Typically, the holder treats the interest as taxable income, and
the issuer treats the interest as a deduction. Application of the
noncontingent bond method also may involve adjusting the amount of
income or deductions. In some situations, the actual contingent
payments may differ from the projected contingent payments.
Accordingly, appropriate adjustments must be made by the issuer and
the holder to reflect the difference. When the actual amount of the
contingent payments is greater than the projected amount, a
positive adjustment is made. A net positive adjustment generally is
treated as interest and is included in taxable income by the holder
of the instrument. The net positive adjustment is deductible by the
issuer in the taxable year in which the adjustment occurs. When the
actual amount is less than the projected amount, however, a
negative adjustment is made. A net negative adjustment generally
reduces interest accruals on the debt instrument for the taxable
year. However, there may be certain limitations if the net negative
adjustment exceeds the interest for the taxable year.

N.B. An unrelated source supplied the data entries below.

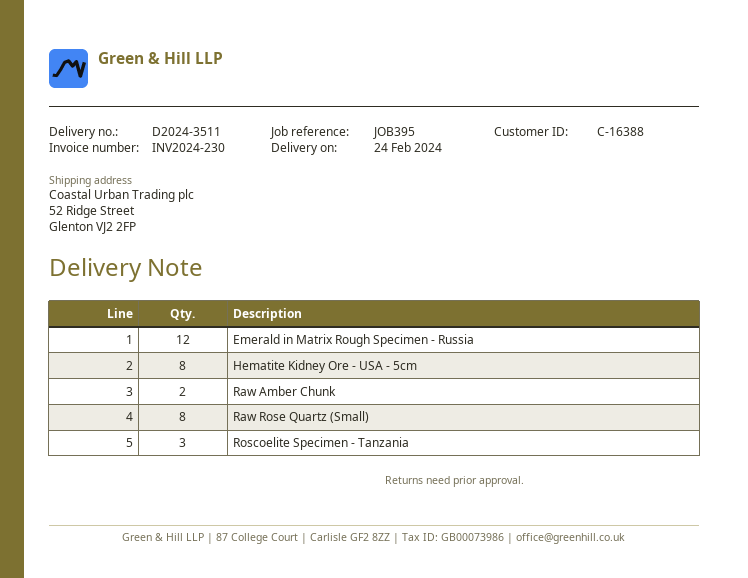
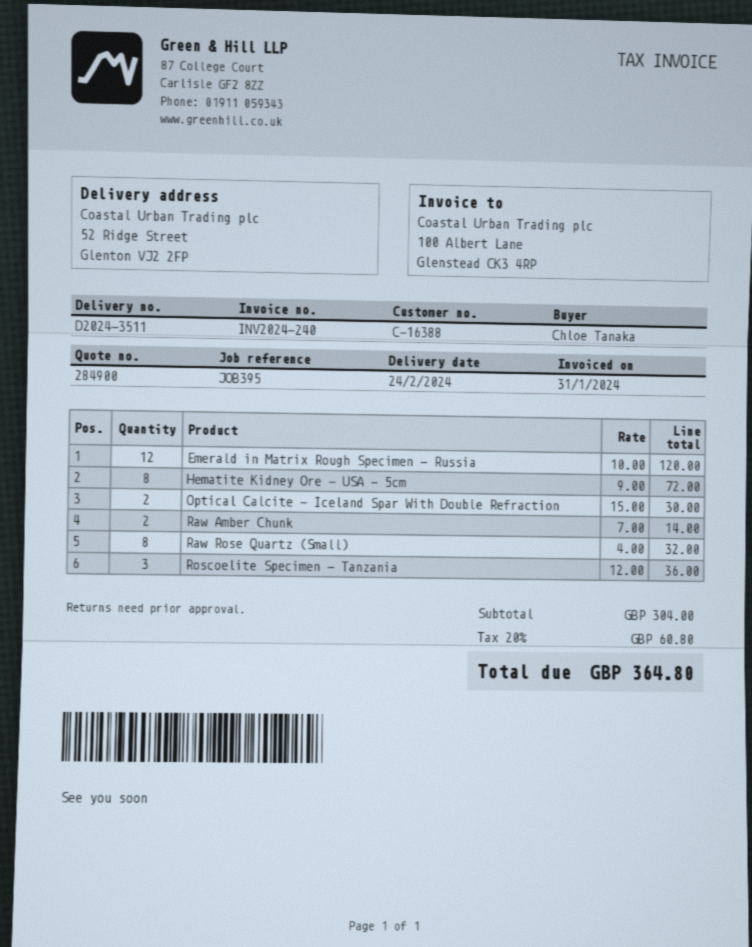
invoice number: INV2024-230 -> INV2024-240
Optical Calcite - Iceland Spar With Double Refraction: none -> 2

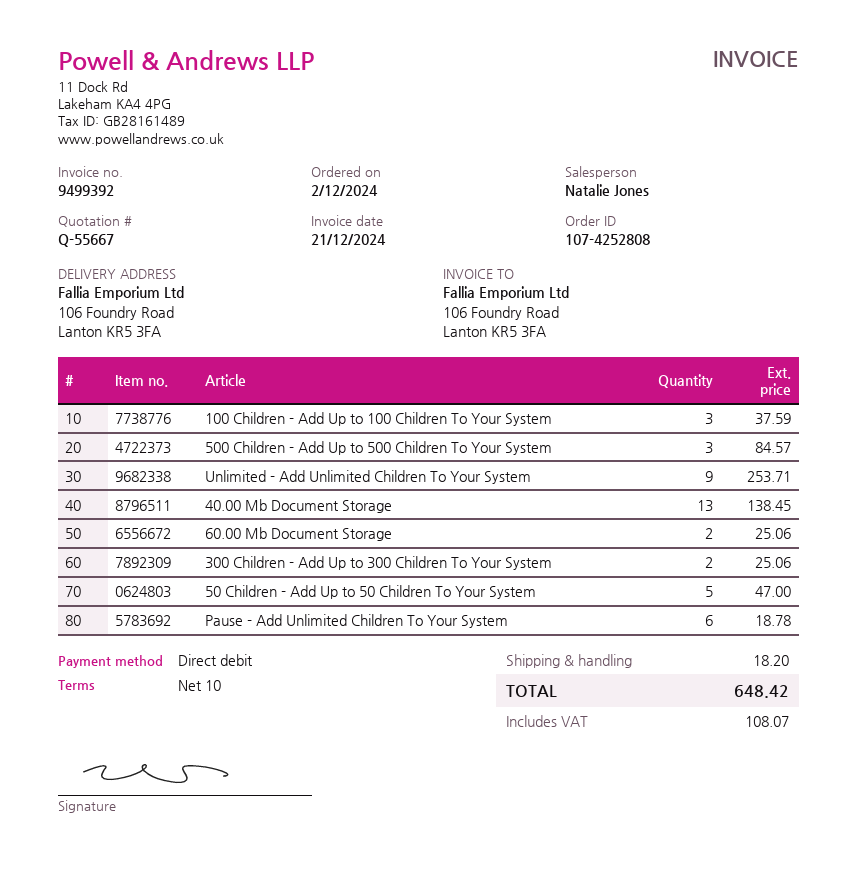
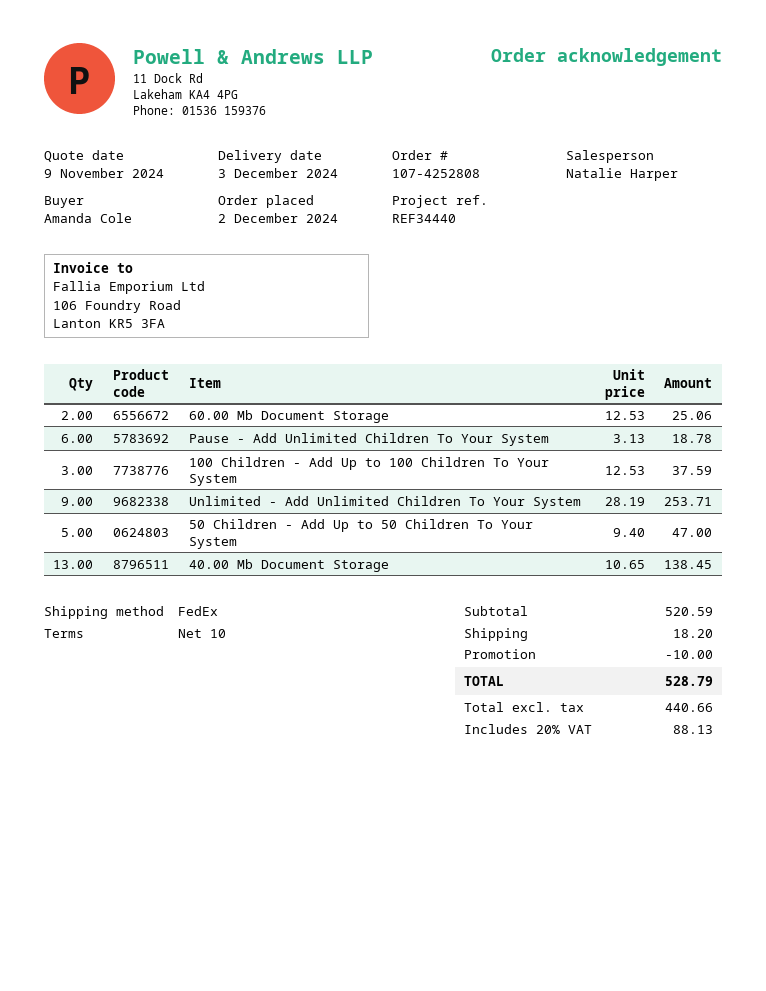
sales rep: Natalie Jones -> Natalie Harper
500 Children - Add Up to 500 Children To Your System: 3 for 84.57 -> none
300 Children - Add Up to 300 Children To Your System: 2 for 25.06 -> none
discount: none -> 10.00
tax: 108.07 -> 88.13
total: 648.42 -> 528.79

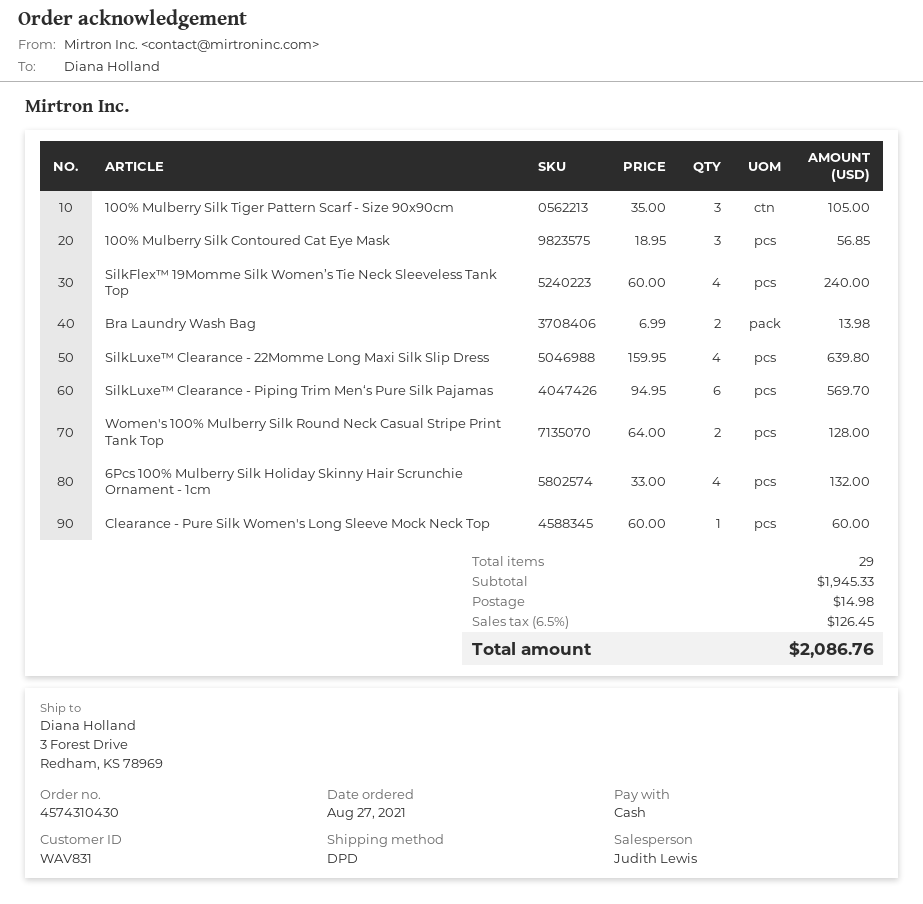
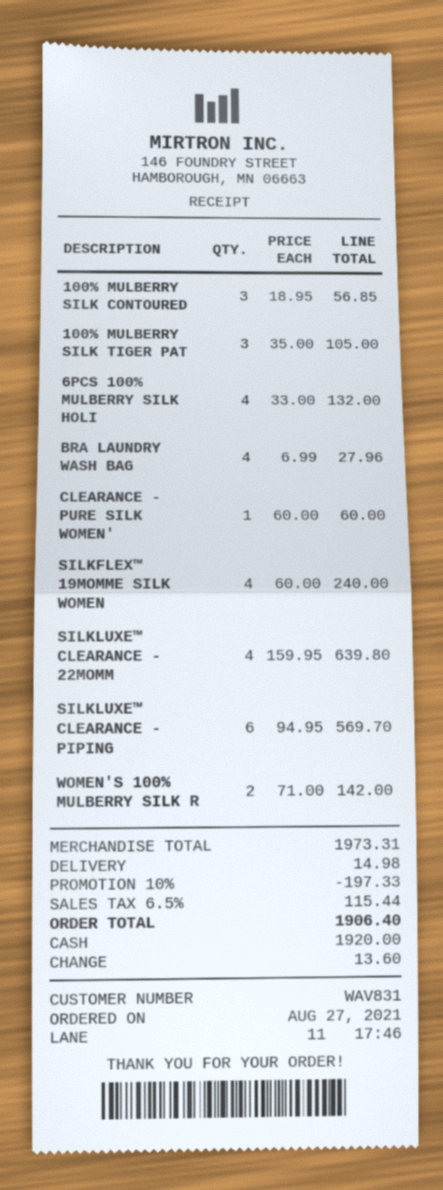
Bra Laundry Wash Bag: 2 x 6.99 = 13.98 -> 4 x 6.99 = 27.96
Women's 100% Mulberry Silk Round Neck Casual Stripe Print Tank Top: 2 x 64.00 = 128.00 -> 2 x 71.00 = 142.00
subtotal: 1945.33 -> 1973.31
discount: none -> 10% = 197.33
tax: 6.5% = 126.45 -> 6.5% = 115.44
total: 2086.76 -> 1906.40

[0038] Typically, the issue of recapture may arise when
conventional convertible securities cease to be outstanding due to
conversion, an issuer call, a holder's put or retirement. The term
"recapture" generally refers to the issuer paying taxes on excess
tax deductions when the value of securities and/or cash
deliveredvalue of securities and/or cash delivered to the holders
is less than the tax adjusted issue price when the convertible
ceases to be outstanding. For example, a conventional convertible
bond may be issued having a thirty-year final maturity, an issuer
call option after five years, and a holder's put option every 5
years until the final maturity (e.g., at years 5, 10, 15, 20, and
25). It may often be the case that the convertible will be put,
called or converted prior to the final maturity.
[0039] When the convertible security is put, called, converted or
retired, the tax adjusted issue price is compared to the value of
the securities and/or cash delivered to holders. If when the
convertible security 10 is converted, called, put or otherwise
retired, the value of securities and/or cash deliveredvalue of
securities and/or cash delivered to the holders is less than the
tax adjusted issue price, the issuer may pay tax on the difference
between the tax adjusted issue price and the value of the
securities and/or cash delivered. For example, if the stock
underlying a zero-coupon zero-yield bond goes very low at year
five, a company runs the risk of being required to pay back par
(e.g., $1000) as well as to pay income tax at the company's
corporate tax rate on any prior excess deductions.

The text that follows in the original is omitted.